Marketing Can Make Or Break Your Company: Here’s What Founders Should Know Before Investing Big

Alina Gegamova
Leta Capital
Published in
5 min readNov 30, 2021

So you’ve finally done it. You had an idea, you made it a reality, and now you’re ready to bring your baby bird out into the world. As the founder of a new product or service, you’re like a proud new parent — your product can do no wrong. It’s got a great design, the tech works well, and testers love it. The product will speak for itself, right?

Not quite. Sam O’Brien has talked to many early-stage founders over the years, so he knows how far from the truth this assumption can be.

If you want to grow your company beyond word of mouth, you have to invest in marketing and pay close attention to what’s working and what’s not. Sam O’Brien, CMO at Affise, shares his tips.

Avoiding marketing mistakes

Don’t get me wrong, generating buzz through word of mouth is a great marketing channel, and it’s how many start-ups get going, but you can’t manage or control the buzz.

Investing in marketing allows you to not only speed up growth but strategise and analyse your efforts. Switching from word of mouth marketing to full press marketing is a big change, though, and with everything on your plate, it will be hard to put all your focus into the transition.

In this article, I’ll highlight what you should focus on so you can avoid the pitfalls other early-stage companies fall into.

It’s a trap! (sort of)

Let’s start with the Google trap. Every marketer will admit it — they feel the need to spend on Google AdWords. It feels like an instant reward; spend X amount of money and receive Y in business. A great concept, but once somebody has clicked on your advert, the value is gone.

The key is to balance Google AdWords with a solid SEO and content strategy.

SEO, content, and Google Adwords combined gives you a powerhouse suite of marketing tools that brings in customers. To build a brand that customers connect with, you need to sell the idea of your business and product. You need to tell your customer how your product will improve their life through targeted content, images, videos — the kind of stuff Google Adwords can direct you to but not showcase.

Example of a campaign with a precise value for the customer.

Attributions

And now the magic word — attributions.

Attributions are a series of user actions that lead to a desired outcome, like a conversion, and the value you assign to each of these actions.

When it’s early days, you’ll want to show a return on investment for everything you do. You might spend days or weeks identifying the best attribution model, but that won’t allow you to follow activities that might be harder to track.

For example, pre-Covid, you might have generated leads by dropping leaflets on the desks of potential clients. While you could use specific URLs on the leaflets, the value they add would be hard to track. But this method still has value, so you should still try and track it.

Look at data holistically

When you start, look at every lead and deal generated, and divide that by the amount you’ve spent on marketing to date. Hopefully, you see a number that makes you happy. If not, determine what number you want to aim for and make a plan to get there.

Once you’ve collected all your data, try and connect the dots to see where offline and un-trackable marketing efforts may have helped increase the number of direct sales.

Here’s an example: this often happens with Facebook. Running Facebook adverts creates a halo effect — you can see more leads coming in from other channels, even though Facebook looks unprofitable. You can measure this by running adverts in one location for a set amount of time and then stopping them. Your collected data should prove the halo effect.

It’s all about the brand

Now let’s focus on marketing your brand. Branding can be hard to understand. Take Nike; it’s not just the iconic Swoosh logo or their slogan “Just Do It”. When you see Nike or any of its branding, you have an instantaneous feeling of a sportswear brand’s core mission to power athletics for everybody.

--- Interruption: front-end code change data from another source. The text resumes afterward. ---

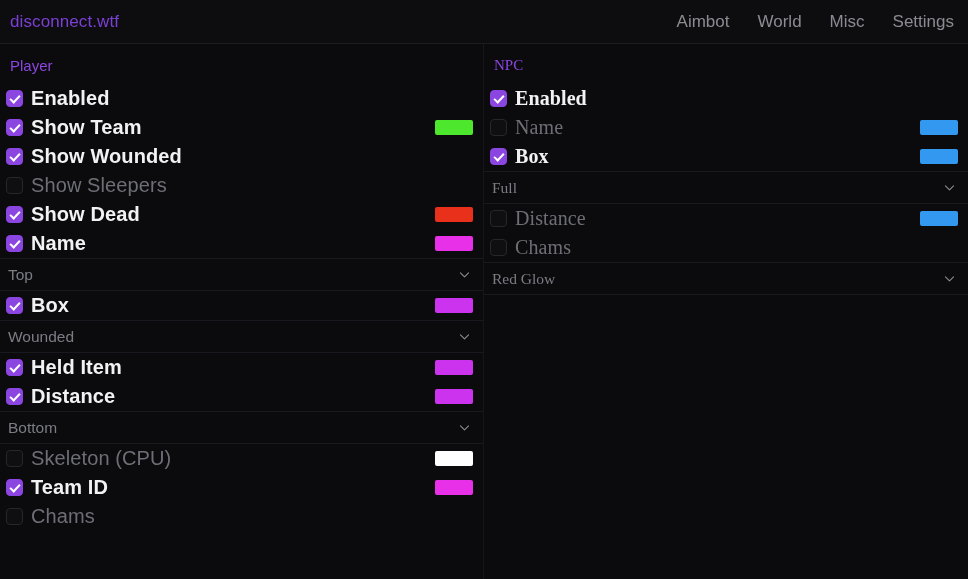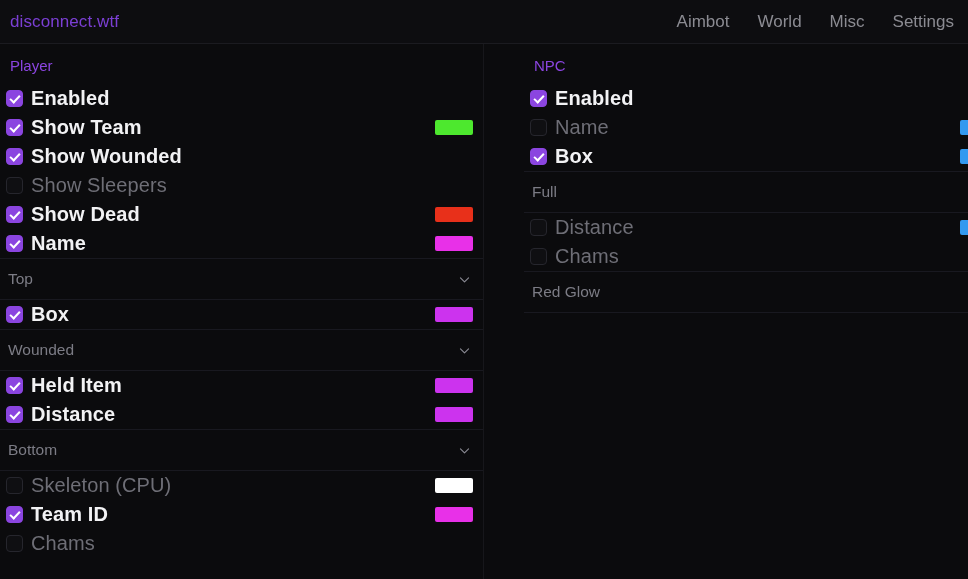"Player" .content { gap: 40px -> none }
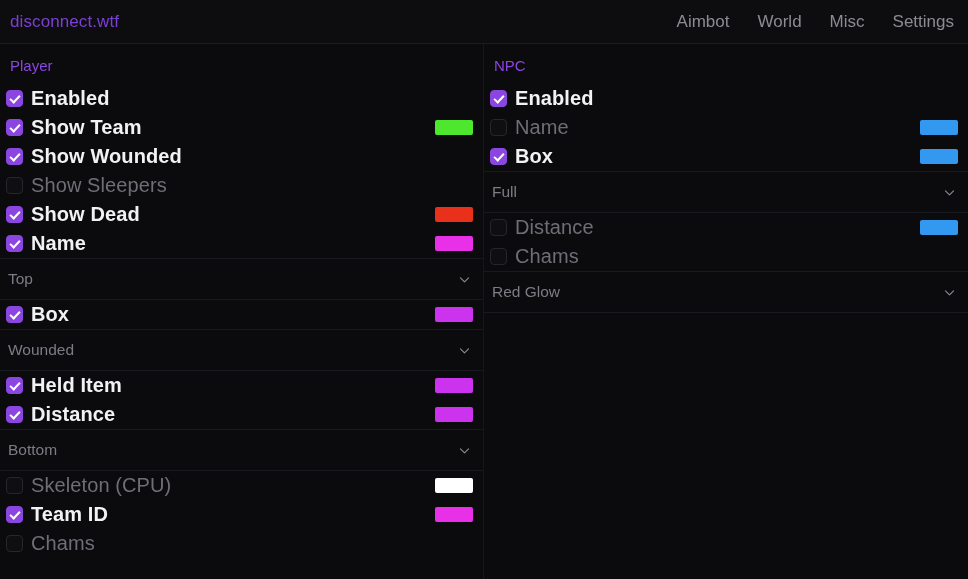"NPC" .panel.right { font-family: none -> Liberation Serif, serif }
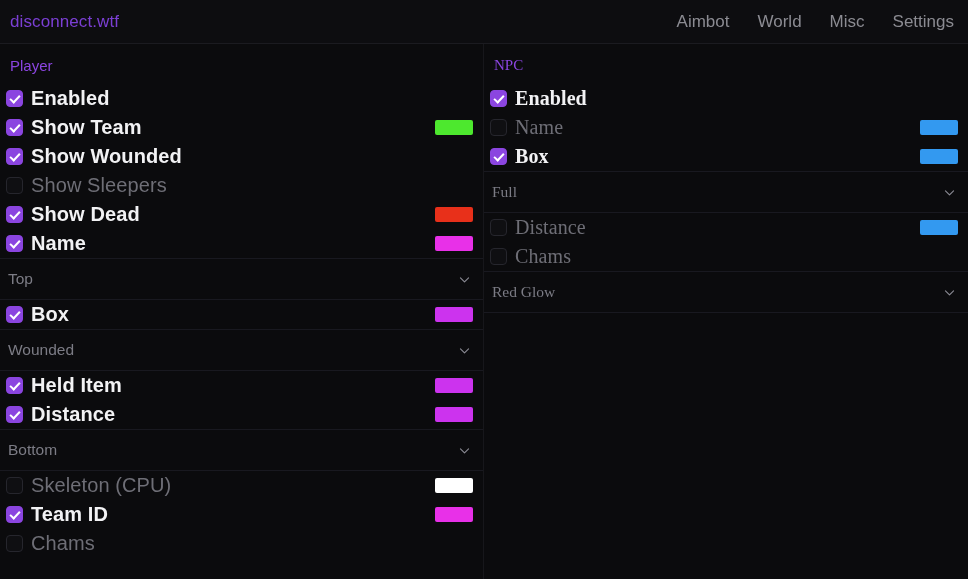"Full" .dd { height: 42px -> 33px }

Brand is what you stand for and what your company believes in.

It’s the mission your team is on, and it’s at the heart of the problems you’re trying to solve. The hiccup in brand marketing is the focus on Demand Generation metrics. Many early-stage founders forget that building a brand will reduce the costs for DG and make it more efficient.

Like SEO, building a brand is like buying a house instead of renting one — it might cost more upfront, but it will save you money over time.

Mind your own business

No, really. Focusing too much on what competitors are doing or saying is common in business, but doing so can cause you to lose focus on your own business. The problem with comparing yourself to your competitors is over time, you’ll be indistinguishable from them — comparison is the thief of joy and all that.

This is true across all aspects of your business, even marketing. You’ll bid on the same keywords, run the same campaigns, post the same videos highlighting the same features — customers won’t know where you start and they end. So how do you stand out instead of blending in?

My advice is to keep an eye on your competition but focus on your own business.

Find the gaps and focus on what separates you, so customers see what makes your product better.

This will give you an edge in the market and a niche of your own.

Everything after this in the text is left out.